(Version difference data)
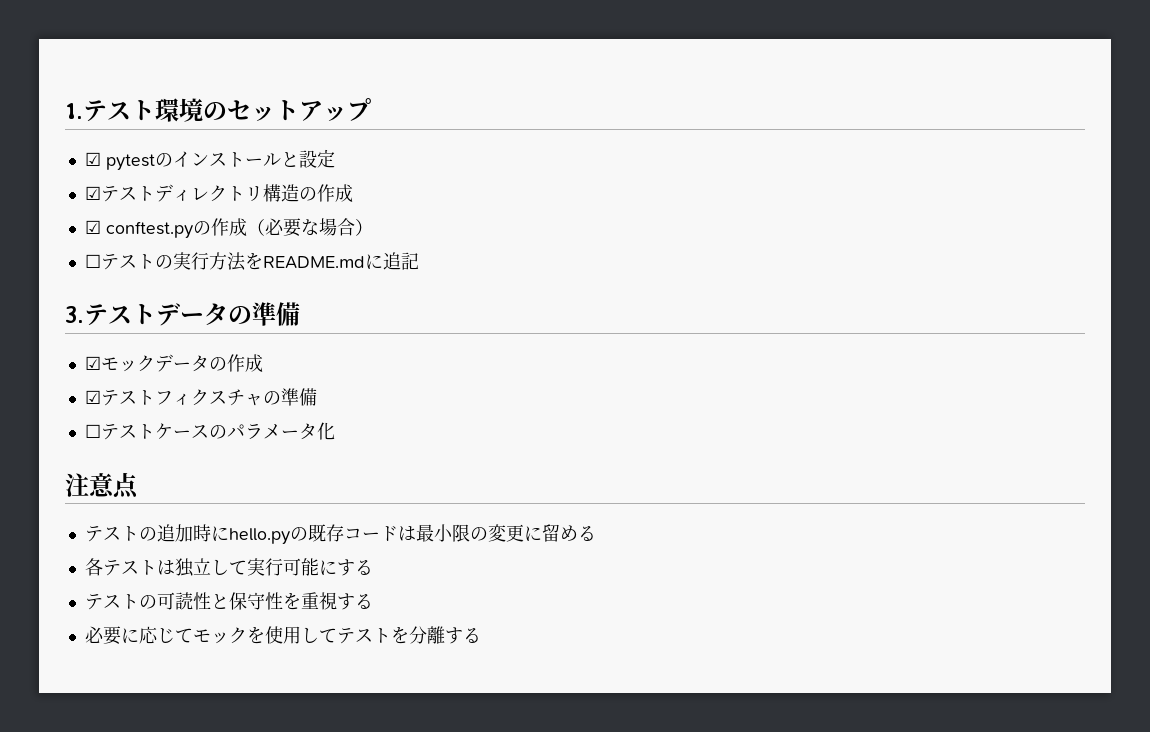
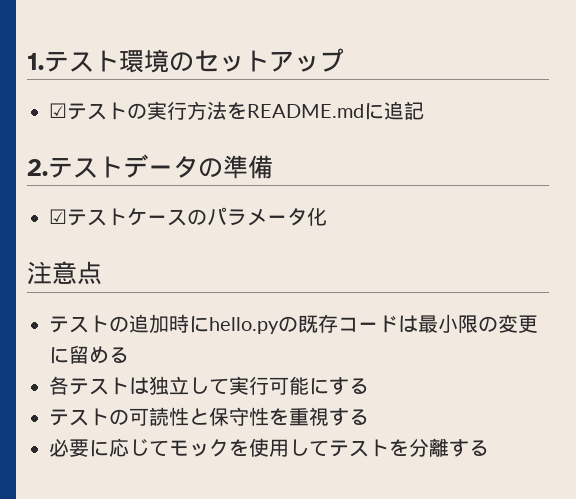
- ☑ pytestのインストールと設定
- ☑テストディレクトリ構造の作成
- ☑ conftest.pyの作成（必要な場合）
- ☐テストの実行方法をREADME.mdに追記
+ ☑テストの実行方法をREADME.mdに追記
- 3.テストデータの準備
+ 2.テストデータの準備
- ☑モックデータの作成
- ☑テストフィクスチャの準備
- ☐テストケースのパラメータ化
+ ☑テストケースのパラメータ化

# About this task:
Each entry must be reproduced word for word, and any image among them left out.

# Answer to this exercise:
- ☑ pytestのインストールと設定
- ☑テストディレクトリ構造の作成
- ☑ conftest.pyの作成（必要な場合）
- ☐テストの実行方法をREADME.mdに追記
+ ☑テストの実行方法をREADME.mdに追記
- 3.テストデータの準備
+ 2.テストデータの準備
- ☑モックデータの作成
- ☑テストフィクスチャの準備
- ☐テストケースのパラメータ化
+ ☑テストケースのパラメータ化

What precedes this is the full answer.